Building the system taught me things that no vendor demo or benchmark paper would have.

Retrieval matters more than generation. If the system retrieves the wrong passages, even the best model produces a confident, well-written, completely wrong answer. I spent more time tuning retrieval — chunk sizes, overlap strategies, embedding model selection — than on anything else. Most enterprise AI conversations focus on which model to use. The better question is what are you feeding it.

Document parsing is the real engineering challenge. Real-world documents are messy. Tables that span pages. Numbered clauses nested four levels deep. Defined terms that mean different things in different agreements. Getting clean, structured text out of a two-hundred-page legal document has nothing to do with machine learning and everything to do with patience and edge cases.

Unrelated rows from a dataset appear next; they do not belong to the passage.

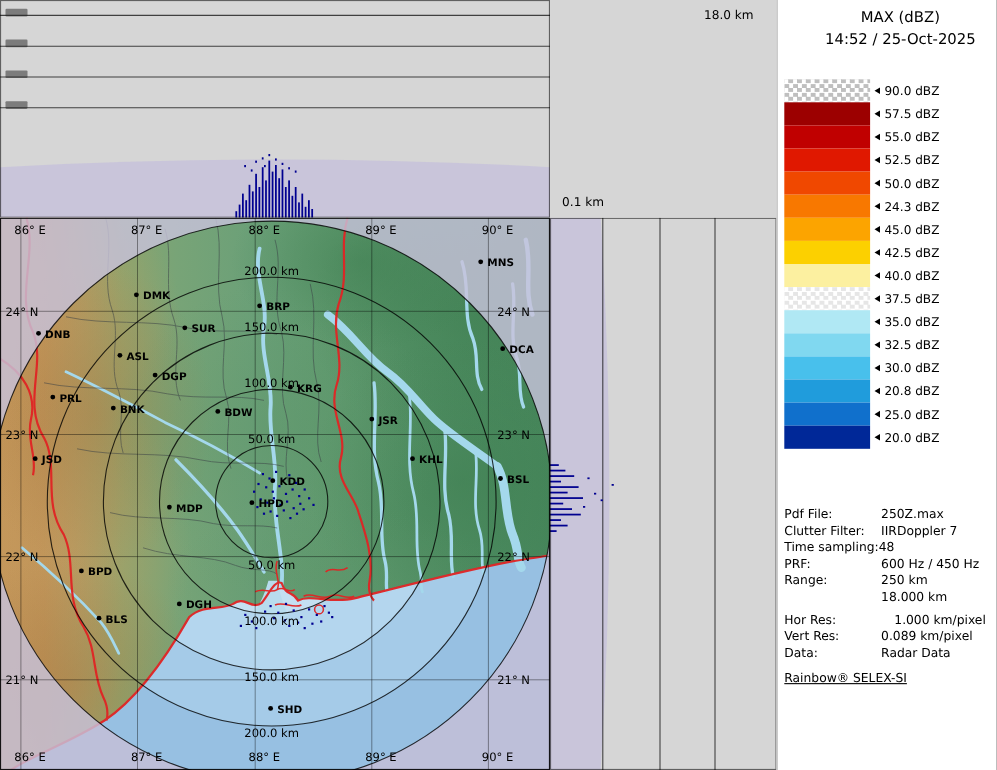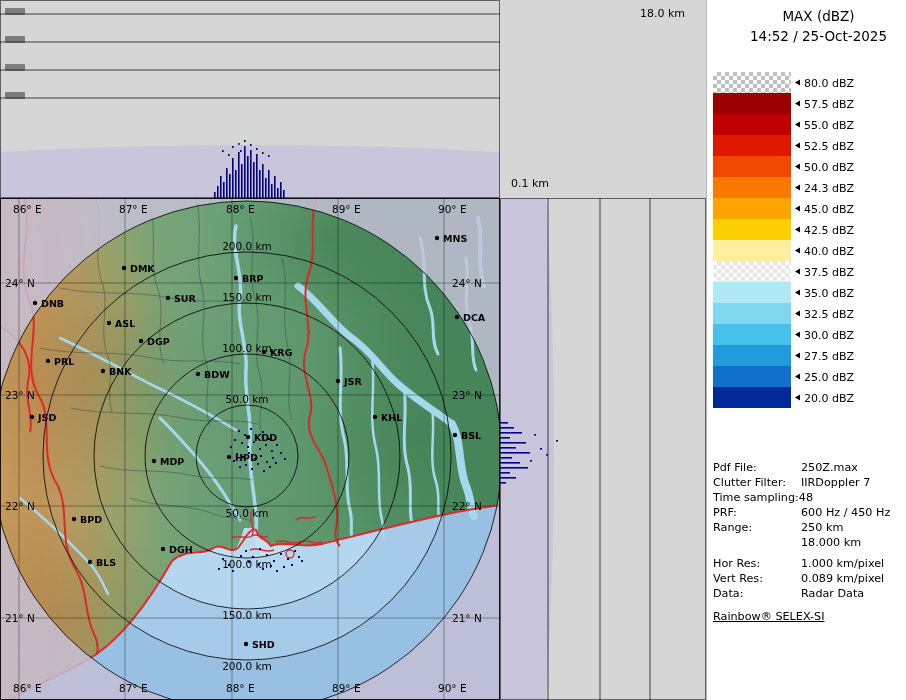--- a/index.html
+++ b/index.html
@@ -18,21 +18,21 @@
   .legend-row{position:relative;height:21px;}
   .swatch{position:absolute;left:6px;top:0;width:78px;height:21px;}
   .checker{background:repeating-conic-gradient(#bfbfbf 0% 25%, #ffffff 0% 50%);background-size:8px 8px;}
   .checker2{background:repeating-conic-gradient(#e6e6e6 0% 25%, #ffffff 0% 50%);background-size:8px 8px;}
   .legend-label{position:absolute;left:88px;top:50%;transform:translateY(-50%);
                 font-size:11px;display:flex;align-items:center;white-space:nowrap;}
   .arrow{display:inline-block;width:0;height:0;border-top:3.5px solid transparent;
          border-bottom:3.5px solid transparent;border-right:5px solid #000;margin-right:4px;}
   #metadata{position:absolute;top:460px;left:6px;width:192px;font-size:11.2px;line-height:15px;}
   .meta-row{display:flex;}
-  .meta-row.gap{margin-top:6px;}
+  .meta-row.gap{margin-top:6px;gap:12px;}
   .mlabel{flex:none;width:88px;white-space:nowrap;}
   .mvalue{flex:1;white-space:nowrap;}
   #meta-footer{margin-top:8px;text-decoration:underline;}
 
   
   .ringlabel{font-size:10.5px;fill:#000;}
   .geolabel{font-size:10.5px;fill:#000;}
   .citylabel{font-size:9.5px;font-weight:bold;fill:#000;}
 </style>
 </head>
@@ -447,21 +447,21 @@
   <div id="legend">
     <div class="legend-head">
       <div>MAX (dBZ)</div>
       <div>14:52 / 25-Oct-2025</div>
     </div>
     <div id="colorbar">
         <div class="legend-row">
           <span class="swatch checker"></span>
           <span class="legend-label">
             <i class="arrow"></i>
-            <span>80.0 dBZ</span>
+            <span>90.0 dBZ</span>
           </span>
         </div>
         <div class="legend-row">
           <span class="swatch" style="background: rgb(156, 0, 0);"></span>
           <span class="legend-label">
             <i class="arrow"></i>
             <span>57.5 dBZ</span>
           </span>
         </div>
         <div class="legend-row">
@@ -538,21 +538,21 @@
           <span class="swatch" style="background: rgb(72, 192, 236);"></span>
           <span class="legend-label">
             <i class="arrow"></i>
             <span>30.0 dBZ</span>
           </span>
         </div>
         <div class="legend-row">
           <span class="swatch" style="background: rgb(32, 156, 220);"></span>
           <span class="legend-label">
             <i class="arrow"></i>
-            <span>27.5 dBZ</span>
+            <span>20.8 dBZ</span>
           </span>
         </div>
         <div class="legend-row">
           <span class="swatch" style="background: rgb(16, 112, 204);"></span>
           <span class="legend-label">
             <i class="arrow"></i>
             <span>25.0 dBZ</span>
           </span>
         </div>
         <div class="legend-row">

Trust is the adoption bottleneck. Even when the system works technically, people need to verify answers against source documents enough times to build confidence. They need the system to be wrong once — and handle it gracefully with clear source attribution — before they trust it to be right. No accuracy metric replaces that experience.

On-premise does not mean primitive. The perception that running AI locally means sacrificing quality is outdated. What local AI requires is architecture, not budget.

The Real Question

The decision to build a private RAG system was not driven by performance. It was driven by governance.

In enterprise AI, the question is not just what the model can do. It is where the data lives — and who controls it.

Organisations that answer this question early build AI systems that compliance teams approve, boards fund, and users actually trust. Organisations that ignore it build impressive demos that never reach production.

The best AI system is not the one with the highest benchmark score. It is the one the organisation trusts enough to use.